▸ **GOAL OF THE EXERCISE**:
Which lines of the records below contain the word "with"? Show each one.
[SOURCE DATA Boundary: Start]
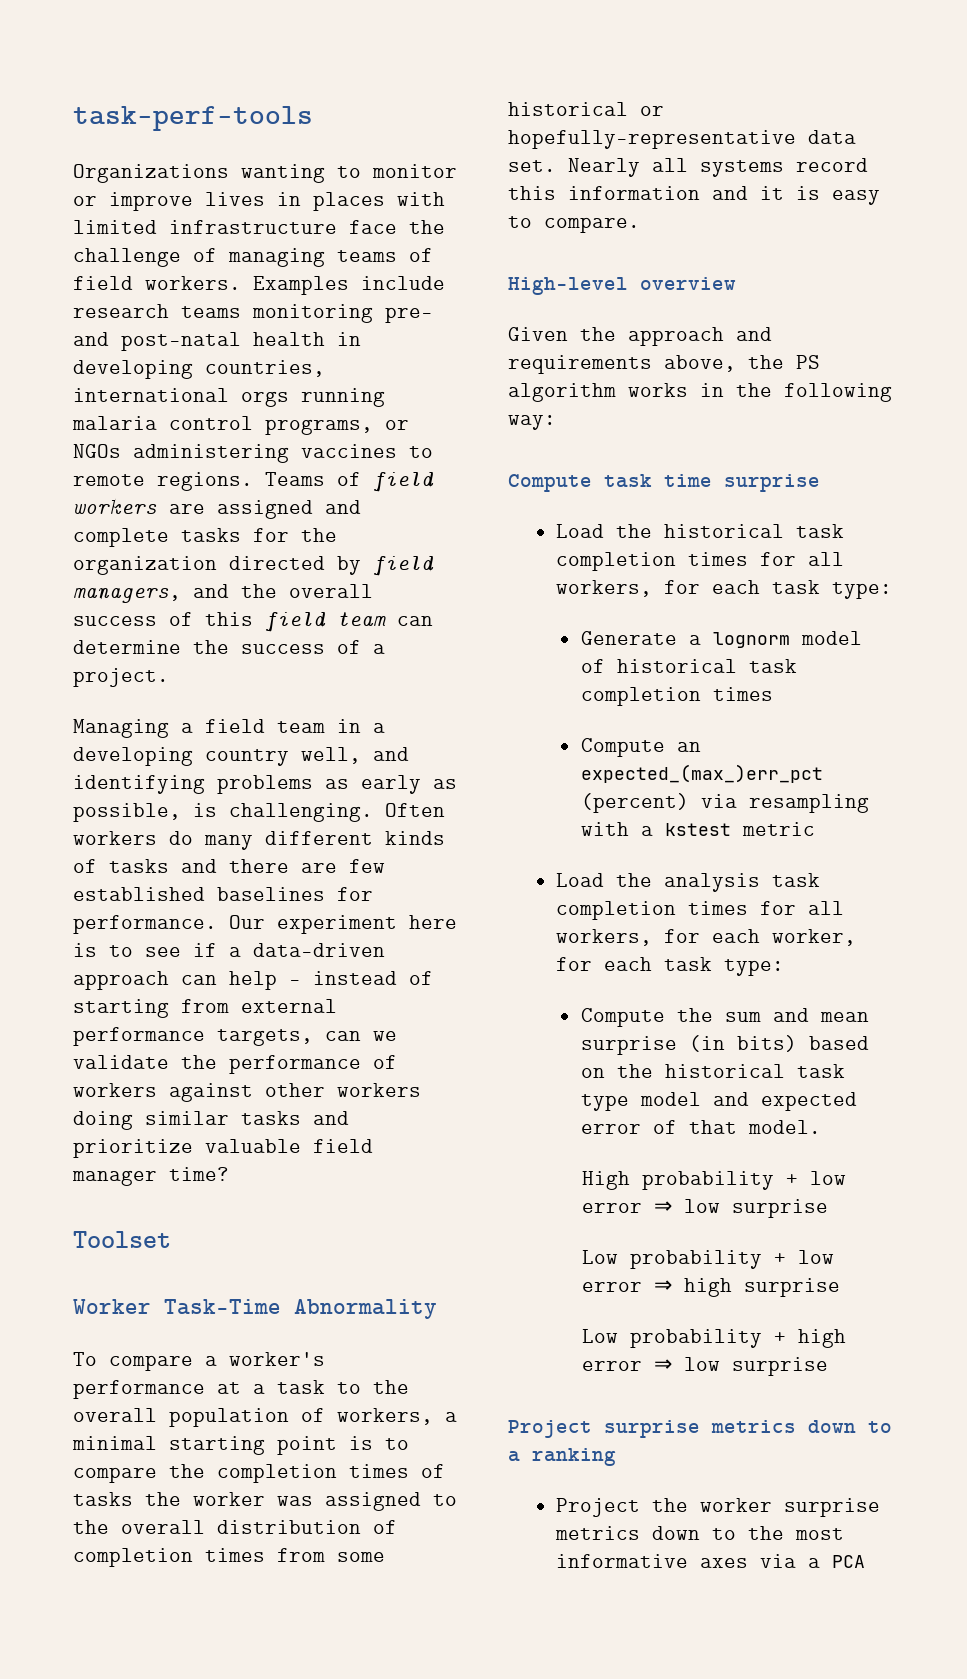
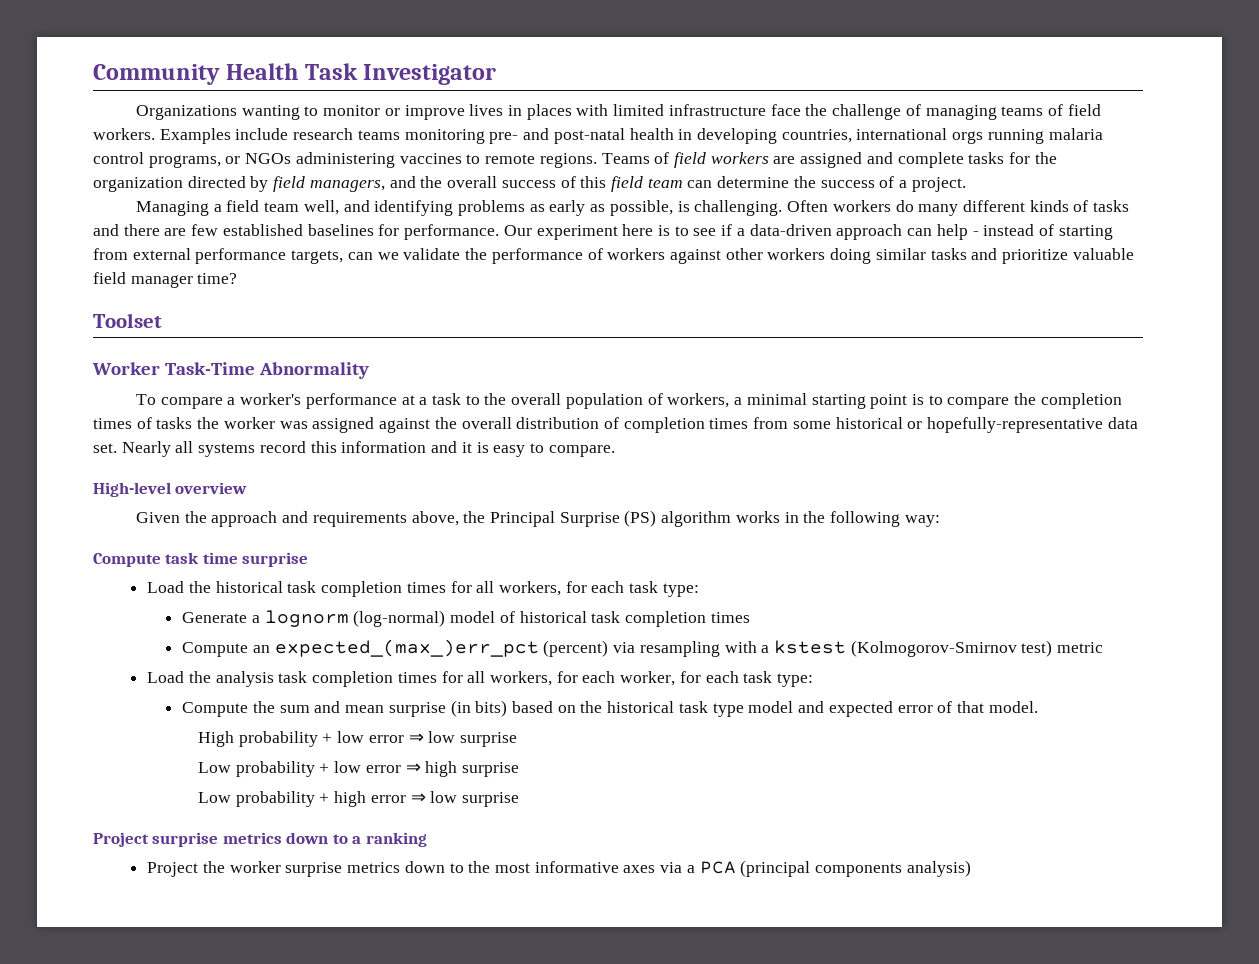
- task-perf-tools
+ Community Health Task Investigator
- Managing a field team in a developing country well, and identifying problems as early as possible, is challenging.
+ Managing a field team well, and identifying problems as early as possible, is challenging.
- To compare a worker's performance at a task to the overall population of workers, a minimal starting point is to compare the completion times of tasks the worker was assigned to the overall distribution of completion times from some historical or hopefully-representative data set.
+ To compare a worker's performance at a task to the overall population of workers, a minimal starting point is to compare the completion times of tasks the worker was assigned against the overall distribution of completion times from some historical or hopefully-representative data set.
- Given the approach and requirements above, the PS algorithm works in the following way:
+ Given the approach and requirements above, the Principal Surprise (PS) algorithm works in the following way:
- Generate a lognorm model of historical task completion times
+ Generate a lognorm (log-normal) model of historical task completion times
- Compute an expected_(max_)err_pct (percent) via resampling with a kstest metric
+ Compute an expected_(max_)err_pct (percent) via resampling with a kstest (Kolmogorov-Smirnov test) metric
- Project the worker surprise metrics down to the most informative axes via a PCA
+ Project the worker surprise metrics down to the most informative axes via a PCA (principal components analysis)

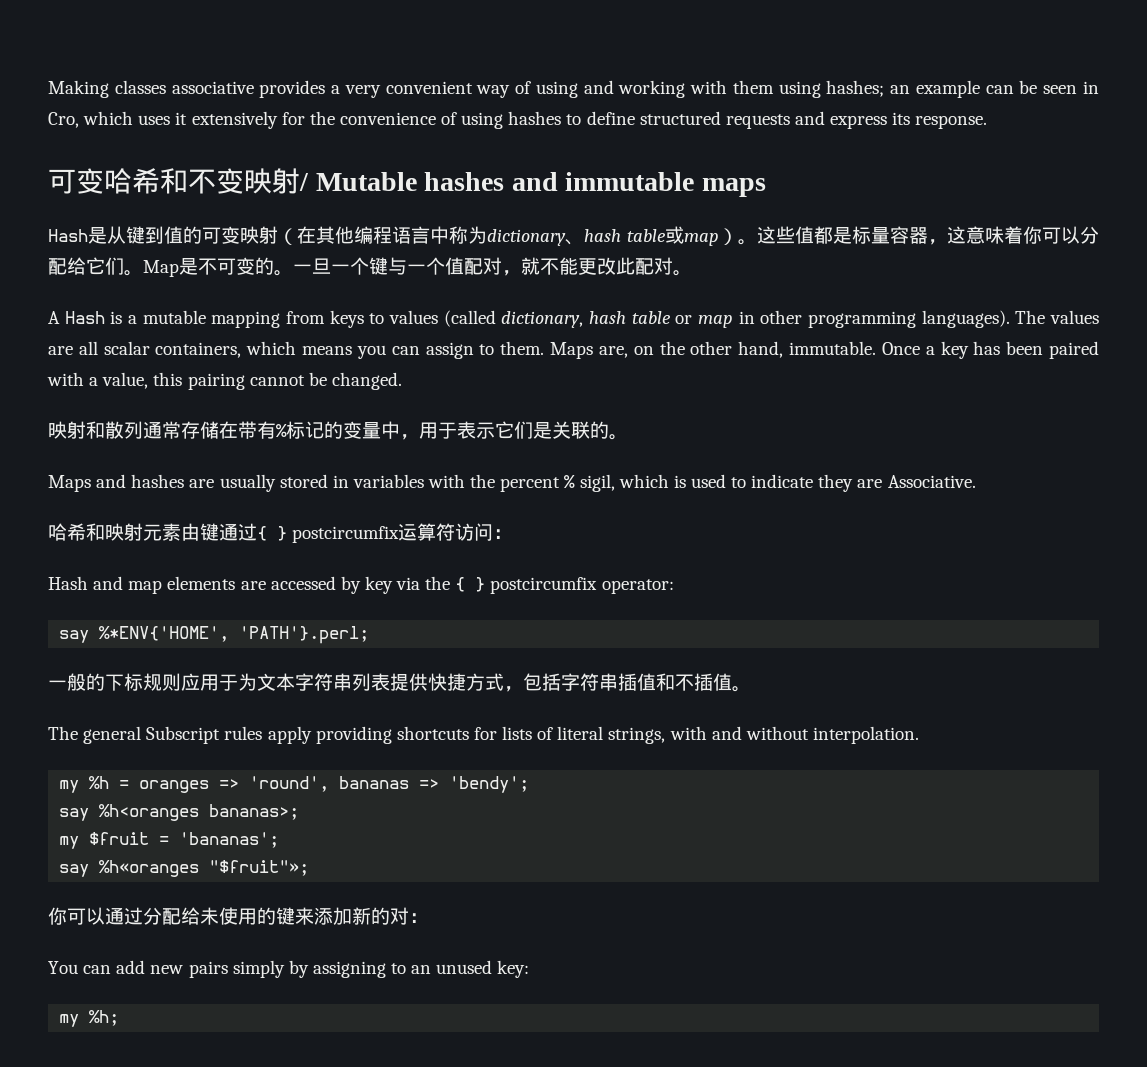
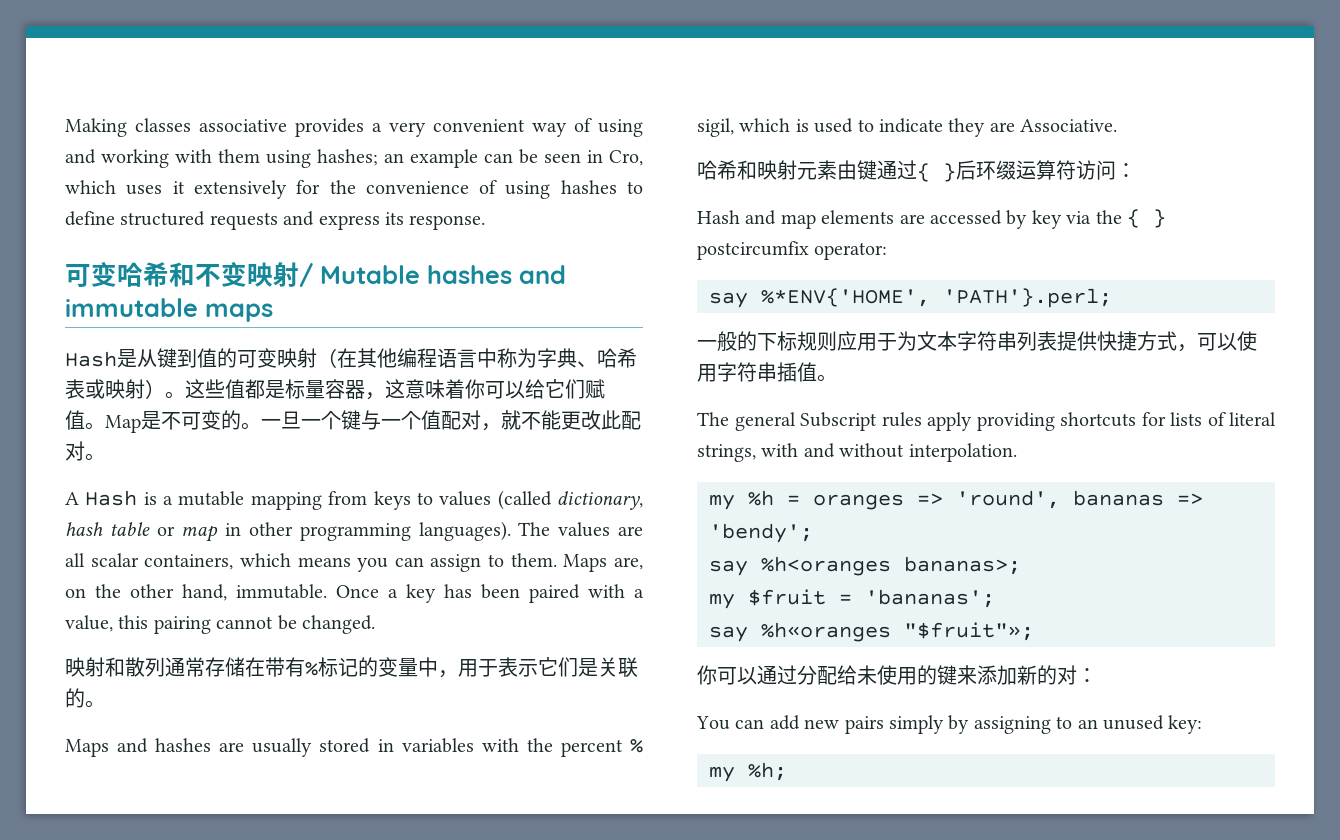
- Hash是从键到值的可变映射（在其他编程语言中称为dictionary、hash table或map）。
+ Hash是从键到值的可变映射（在其他编程语言中称为字典、哈希表或映射）。
- 这些值都是标量容器，这意味着你可以分配给它们。
+ 这些值都是标量容器，这意味着你可以给它们赋值。
- 哈希和映射元素由键通过{ } postcircumfix运算符访问：
+ 哈希和映射元素由键通过{ }后环缀运算符访问：
- 一般的下标规则应用于为文本字符串列表提供快捷方式，包括字符串插值和不插值。
+ 一般的下标规则应用于为文本字符串列表提供快捷方式，可以使用字符串插值。

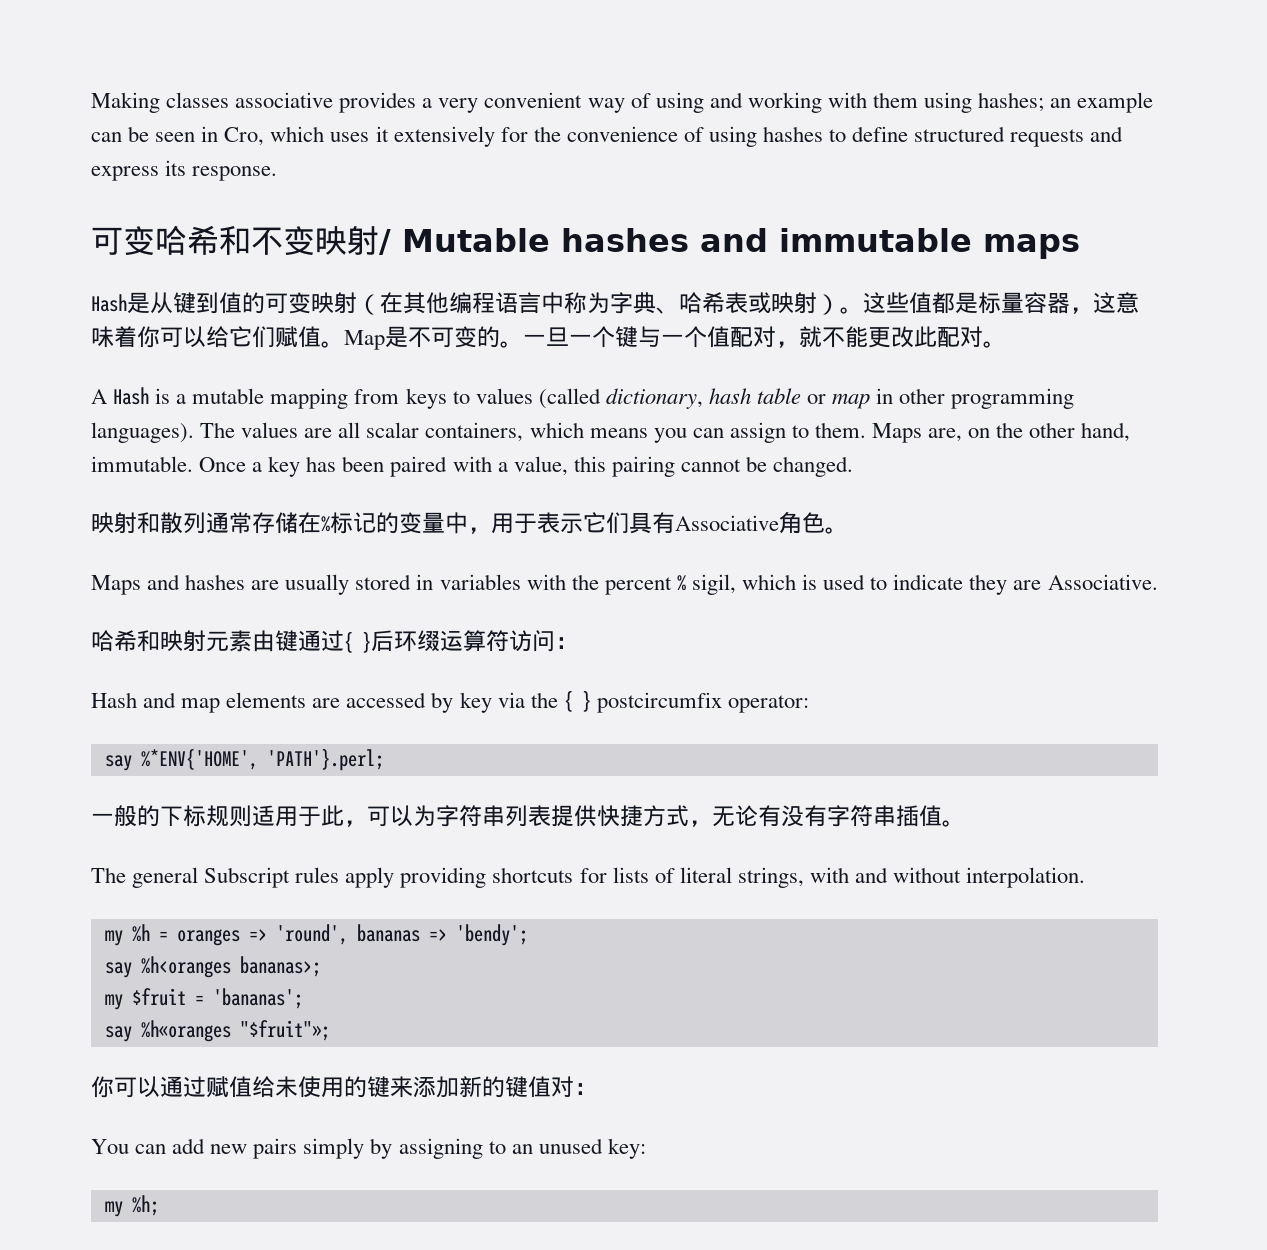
- 映射和散列通常存储在带有%标记的变量中，用于表示它们是关联的。
+ 映射和散列通常存储在%标记的变量中，用于表示它们具有Associative角色。
- 一般的下标规则应用于为文本字符串列表提供快捷方式，可以使用字符串插值。
+ 一般的下标规则适用于此，可以为字符串列表提供快捷方式，无论有没有字符串插值。
- 你可以通过分配给未使用的键来添加新的对：
+ 你可以通过赋值给未使用的键来添加新的键值对：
[SOURCE DATA Boundary: End]
▸ **TASK RESULT**:
- Compute an expected_(max_)err_pct (percent) via resampling with a kstest metric
+ Compute an expected_(max_)err_pct (percent) via resampling with a kstest (Kolmogorov-Smirnov test) metric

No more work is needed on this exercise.